-- Directions --
Among the entries below, find every line that contains the string "qtest", then copy it.

+ + + + +

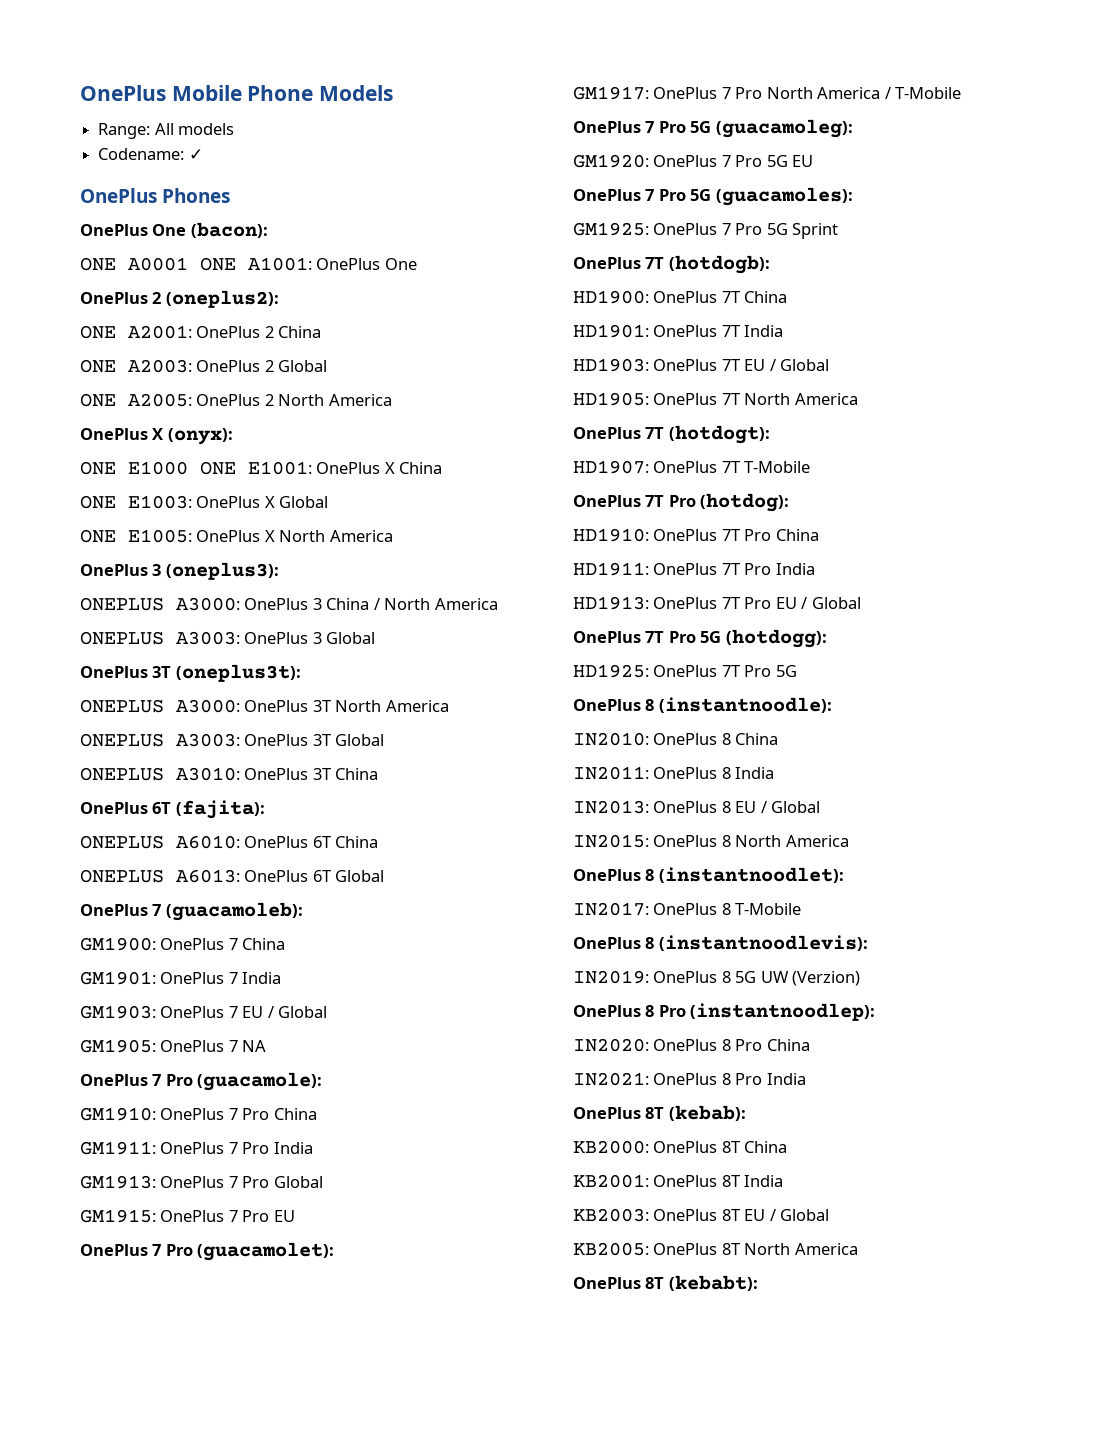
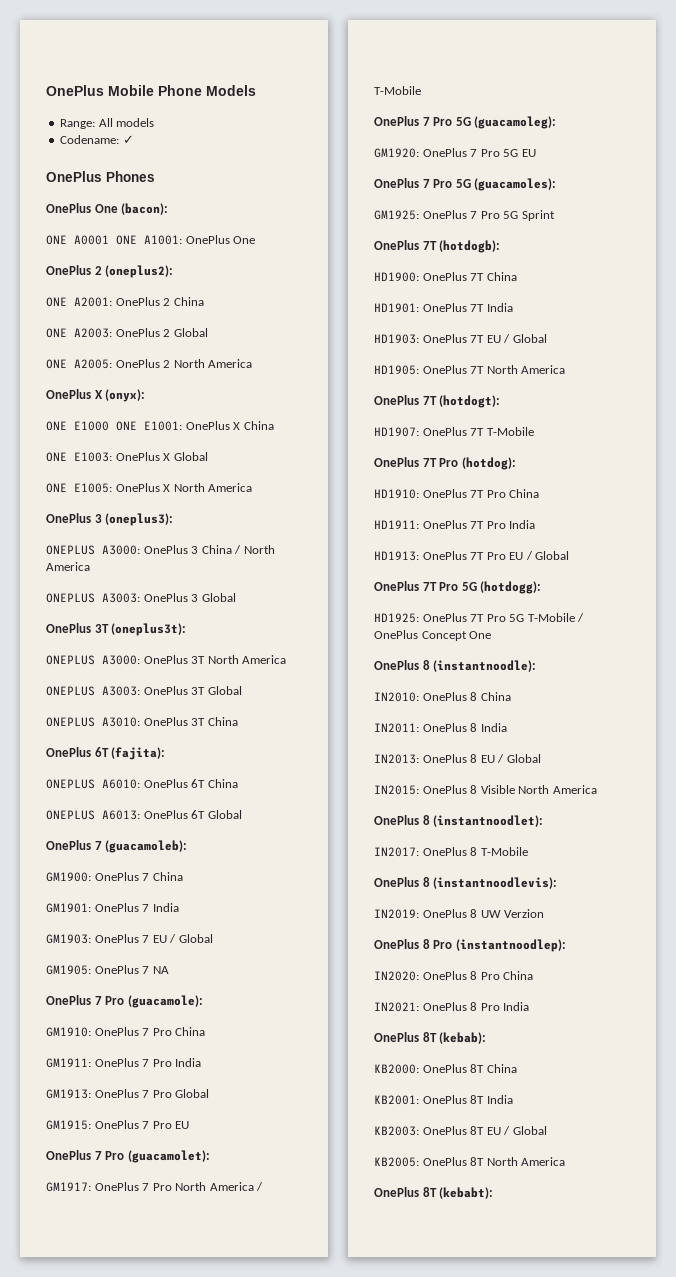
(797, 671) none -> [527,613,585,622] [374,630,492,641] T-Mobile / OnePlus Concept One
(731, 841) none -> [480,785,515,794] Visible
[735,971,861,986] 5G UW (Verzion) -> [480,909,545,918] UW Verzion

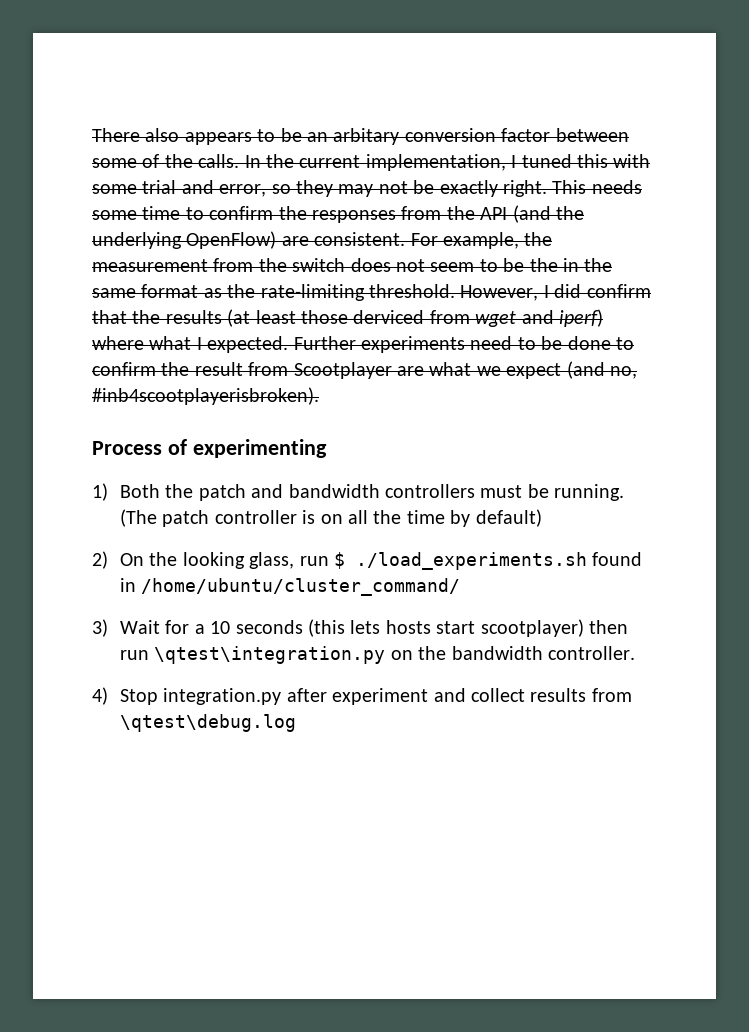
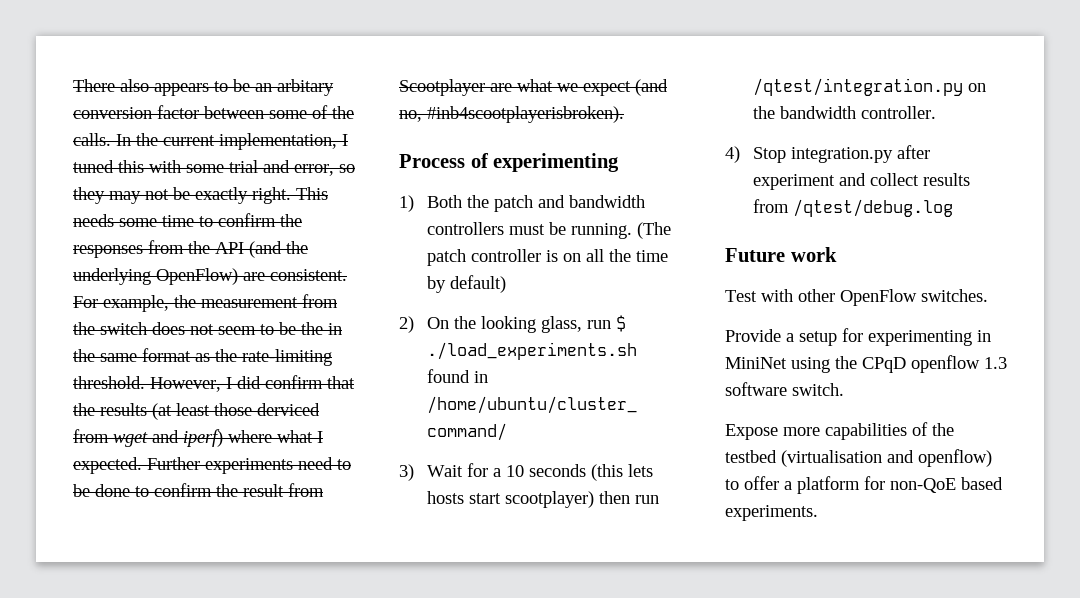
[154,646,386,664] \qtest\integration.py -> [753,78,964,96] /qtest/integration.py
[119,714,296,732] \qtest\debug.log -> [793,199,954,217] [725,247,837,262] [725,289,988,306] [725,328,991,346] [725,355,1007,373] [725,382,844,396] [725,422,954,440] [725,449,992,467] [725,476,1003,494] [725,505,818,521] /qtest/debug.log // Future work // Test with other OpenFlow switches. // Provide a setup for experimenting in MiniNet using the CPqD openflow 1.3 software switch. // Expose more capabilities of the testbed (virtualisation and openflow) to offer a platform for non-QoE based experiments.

+ + + + +

-- Your response --
[154,646,386,664] \qtest\integration.py -> [753,78,964,96] /qtest/integration.py
[119,714,296,732] \qtest\debug.log -> [793,199,954,217] [725,247,837,262] [725,289,988,306] [725,328,991,346] [725,355,1007,373] [725,382,844,396] [725,422,954,440] [725,449,992,467] [725,476,1003,494] [725,505,818,521] /qtest/debug.log // Future work // Test with other OpenFlow switches. // Provide a setup for experimenting in MiniNet using the CPqD openflow 1.3 software switch. // Expose more capabilities of the testbed (virtualisation and openflow) to offer a platform for non-QoE based experiments.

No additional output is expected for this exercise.